- Court: California Supreme Court
- Decided: August 28, 1951
- Citations: ; 37 Cal.2d 713 (Cal. 1951) 234 P.2d 969

Case history
- Subsequent action: Allowance of "disorderly house" as long as no immoral actions occur

Court membership
- Chief judge: Phil S. Gibson
- Associate judges: John W. Shenk, Douglas L. Edmonds, Jesse W. Carter, Roger J. Traynor, B. Rey Schauer, Homer R. Spence

Case opinions
- Concurrence: Shenk, joined by Edmonds, Carter, Traynor, Schauer, and Spence

= Stoumen v. Reilly =

California Supreme Court case on gay bars

Stoumen v Reilly, 37 Cal.2d 713 (C.A. 1951), is a California Supreme Court case that determined that gay bars were not outright against the law as long as no illegal or immoral acts occurred on the premise. By many accounts, this case is one of the first landmark victories for gay civil rights. All seven judges agreed with the ruling in favor of the plaintiff retaining their business and liquor licenses.

==Lawsuit==
In 1949, the California State Board of Equalization (BOE) suspended the liquor license of the Black Cat. This bohemian bar and restaurant in San Francisco was accused of permitting "persons of known homosexual tendencies" to gather.
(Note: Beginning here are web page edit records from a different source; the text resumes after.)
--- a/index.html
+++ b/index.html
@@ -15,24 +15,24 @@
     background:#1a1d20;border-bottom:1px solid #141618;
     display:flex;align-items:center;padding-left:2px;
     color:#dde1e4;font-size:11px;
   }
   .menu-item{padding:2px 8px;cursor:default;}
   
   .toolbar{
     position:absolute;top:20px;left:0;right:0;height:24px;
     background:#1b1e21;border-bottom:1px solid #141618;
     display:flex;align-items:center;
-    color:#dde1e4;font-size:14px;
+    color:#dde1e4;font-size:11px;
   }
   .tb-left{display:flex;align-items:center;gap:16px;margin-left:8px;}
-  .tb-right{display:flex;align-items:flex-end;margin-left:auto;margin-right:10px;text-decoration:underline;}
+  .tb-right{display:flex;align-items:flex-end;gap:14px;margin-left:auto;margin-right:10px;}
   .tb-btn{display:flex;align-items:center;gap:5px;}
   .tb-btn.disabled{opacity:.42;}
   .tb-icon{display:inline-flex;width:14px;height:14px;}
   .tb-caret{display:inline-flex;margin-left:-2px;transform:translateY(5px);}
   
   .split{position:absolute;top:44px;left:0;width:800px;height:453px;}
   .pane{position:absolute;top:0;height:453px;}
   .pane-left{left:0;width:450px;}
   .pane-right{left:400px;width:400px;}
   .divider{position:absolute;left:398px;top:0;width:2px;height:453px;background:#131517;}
Owner of the Black Cat, Sol Stoumen, appealed the suspension to the Supreme Court of California on the grounds that the effeminate nature of some patrons did not constitute legal action. The plaintiff, Stoumen, would argue against defendant George R. Reilly, a representative for the BOE.

==Decision==
On August 28, 1951, the justices permitted that human beings are entitled to food and shelter, "and mere proof of patronage, without proof of the commission of illegal or immoral acts on the premises, or resort thereto for such purposes, is not sufficient to show a violation of section 58." The suspension of Stoumen's license would require more substantial proof of the Black Cat being used as a "disorderly house" than his patrons being homosexuals and using the bar as a meeting place. "There was no evidence of any illegal or immoral conduct on the premises or that the patrons resorted to the restaurant for purposes injurious to public morals".
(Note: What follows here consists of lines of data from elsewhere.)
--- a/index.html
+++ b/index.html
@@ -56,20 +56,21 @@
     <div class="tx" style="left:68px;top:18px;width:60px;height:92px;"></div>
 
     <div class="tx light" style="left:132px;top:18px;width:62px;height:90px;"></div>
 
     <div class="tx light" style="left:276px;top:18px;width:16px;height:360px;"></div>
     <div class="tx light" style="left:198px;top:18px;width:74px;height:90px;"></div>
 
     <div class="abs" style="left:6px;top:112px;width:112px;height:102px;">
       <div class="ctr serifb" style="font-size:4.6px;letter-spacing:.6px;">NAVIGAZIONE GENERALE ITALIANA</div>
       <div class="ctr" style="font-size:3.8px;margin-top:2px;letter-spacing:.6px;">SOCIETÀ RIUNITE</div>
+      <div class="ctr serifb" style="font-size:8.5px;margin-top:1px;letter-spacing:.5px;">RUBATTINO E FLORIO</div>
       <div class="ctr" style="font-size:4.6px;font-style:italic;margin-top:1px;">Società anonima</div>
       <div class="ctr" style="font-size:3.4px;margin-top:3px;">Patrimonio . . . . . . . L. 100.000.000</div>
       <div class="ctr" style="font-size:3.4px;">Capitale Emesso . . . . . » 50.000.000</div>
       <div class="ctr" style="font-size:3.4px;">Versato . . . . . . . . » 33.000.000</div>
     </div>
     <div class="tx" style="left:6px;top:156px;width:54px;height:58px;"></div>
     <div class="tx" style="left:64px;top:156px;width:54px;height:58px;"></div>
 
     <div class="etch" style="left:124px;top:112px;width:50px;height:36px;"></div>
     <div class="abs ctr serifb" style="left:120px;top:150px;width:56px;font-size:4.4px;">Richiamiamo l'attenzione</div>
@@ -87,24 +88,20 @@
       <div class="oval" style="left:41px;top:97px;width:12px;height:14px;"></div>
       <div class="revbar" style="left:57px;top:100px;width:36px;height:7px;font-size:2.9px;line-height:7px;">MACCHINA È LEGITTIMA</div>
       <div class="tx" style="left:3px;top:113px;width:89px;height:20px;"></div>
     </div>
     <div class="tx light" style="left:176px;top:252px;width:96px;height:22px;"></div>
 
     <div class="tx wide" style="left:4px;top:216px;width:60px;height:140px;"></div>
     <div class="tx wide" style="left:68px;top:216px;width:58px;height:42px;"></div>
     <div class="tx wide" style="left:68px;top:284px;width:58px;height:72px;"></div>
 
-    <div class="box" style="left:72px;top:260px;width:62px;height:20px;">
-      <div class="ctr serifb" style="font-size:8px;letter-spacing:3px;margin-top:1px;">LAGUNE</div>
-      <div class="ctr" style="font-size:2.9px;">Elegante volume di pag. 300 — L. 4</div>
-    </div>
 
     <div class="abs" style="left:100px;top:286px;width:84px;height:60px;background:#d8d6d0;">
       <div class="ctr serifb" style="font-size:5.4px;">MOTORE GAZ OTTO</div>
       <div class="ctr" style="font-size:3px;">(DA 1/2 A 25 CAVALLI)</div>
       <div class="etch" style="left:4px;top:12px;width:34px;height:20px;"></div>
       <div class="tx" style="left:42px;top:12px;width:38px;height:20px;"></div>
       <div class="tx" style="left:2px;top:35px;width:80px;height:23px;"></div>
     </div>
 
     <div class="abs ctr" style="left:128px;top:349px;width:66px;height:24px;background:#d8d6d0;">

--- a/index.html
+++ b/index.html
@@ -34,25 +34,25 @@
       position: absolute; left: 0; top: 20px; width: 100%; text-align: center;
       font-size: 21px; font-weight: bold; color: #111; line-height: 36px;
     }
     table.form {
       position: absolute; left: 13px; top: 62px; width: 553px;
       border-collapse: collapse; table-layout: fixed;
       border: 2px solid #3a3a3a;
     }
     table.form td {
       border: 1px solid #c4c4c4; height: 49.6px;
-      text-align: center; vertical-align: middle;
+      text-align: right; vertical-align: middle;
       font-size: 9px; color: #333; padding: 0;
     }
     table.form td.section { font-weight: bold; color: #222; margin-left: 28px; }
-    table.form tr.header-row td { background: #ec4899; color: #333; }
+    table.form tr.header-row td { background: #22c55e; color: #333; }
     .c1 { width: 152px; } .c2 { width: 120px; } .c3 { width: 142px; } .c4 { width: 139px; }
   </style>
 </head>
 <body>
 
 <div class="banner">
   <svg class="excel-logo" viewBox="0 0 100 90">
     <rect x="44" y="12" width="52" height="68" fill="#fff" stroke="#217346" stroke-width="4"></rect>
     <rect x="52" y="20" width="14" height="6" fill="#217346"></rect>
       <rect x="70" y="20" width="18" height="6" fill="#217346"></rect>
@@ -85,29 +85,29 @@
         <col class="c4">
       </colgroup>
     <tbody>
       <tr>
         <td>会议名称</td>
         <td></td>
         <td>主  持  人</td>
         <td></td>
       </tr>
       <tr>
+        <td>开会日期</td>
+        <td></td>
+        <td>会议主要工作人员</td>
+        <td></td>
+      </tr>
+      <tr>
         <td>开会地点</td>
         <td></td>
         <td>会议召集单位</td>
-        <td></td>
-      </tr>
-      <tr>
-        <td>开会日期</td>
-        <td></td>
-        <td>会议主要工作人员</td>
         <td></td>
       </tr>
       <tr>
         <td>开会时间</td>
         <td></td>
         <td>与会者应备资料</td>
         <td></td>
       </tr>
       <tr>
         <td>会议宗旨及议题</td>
Stoumen's other charge, selling alcohol to a person under twenty-one, was not revoked by this case. His license was suspended for 30 days on this charge alone.

===Concurrence===
All seven justices were in concurrence on revoking the suspension of Stoumen's liquor license. Chief Justice Phil S. Gibson articulated the following: "Unlike evidence that an establishment is reputed to be a house of prostitution, which means a place where prostitution is practiced and thus necessarily implies the doing of illegal or immoral acts on the premises, testimony that a restaurant and bar is reputed to be a meeting place for a certain class of persons contains no such implication."

==Legislative response==
Following this victory for the queer community, California state legislature adopted new laws that allowed for the removal of licenses from establishments that housed sexual perverts, prostitutes, pimps, or panderers. Although these laws didn't outright refer to homosexuals, they were utilized against gay bars until 1959, when they were deemed unconstitutional.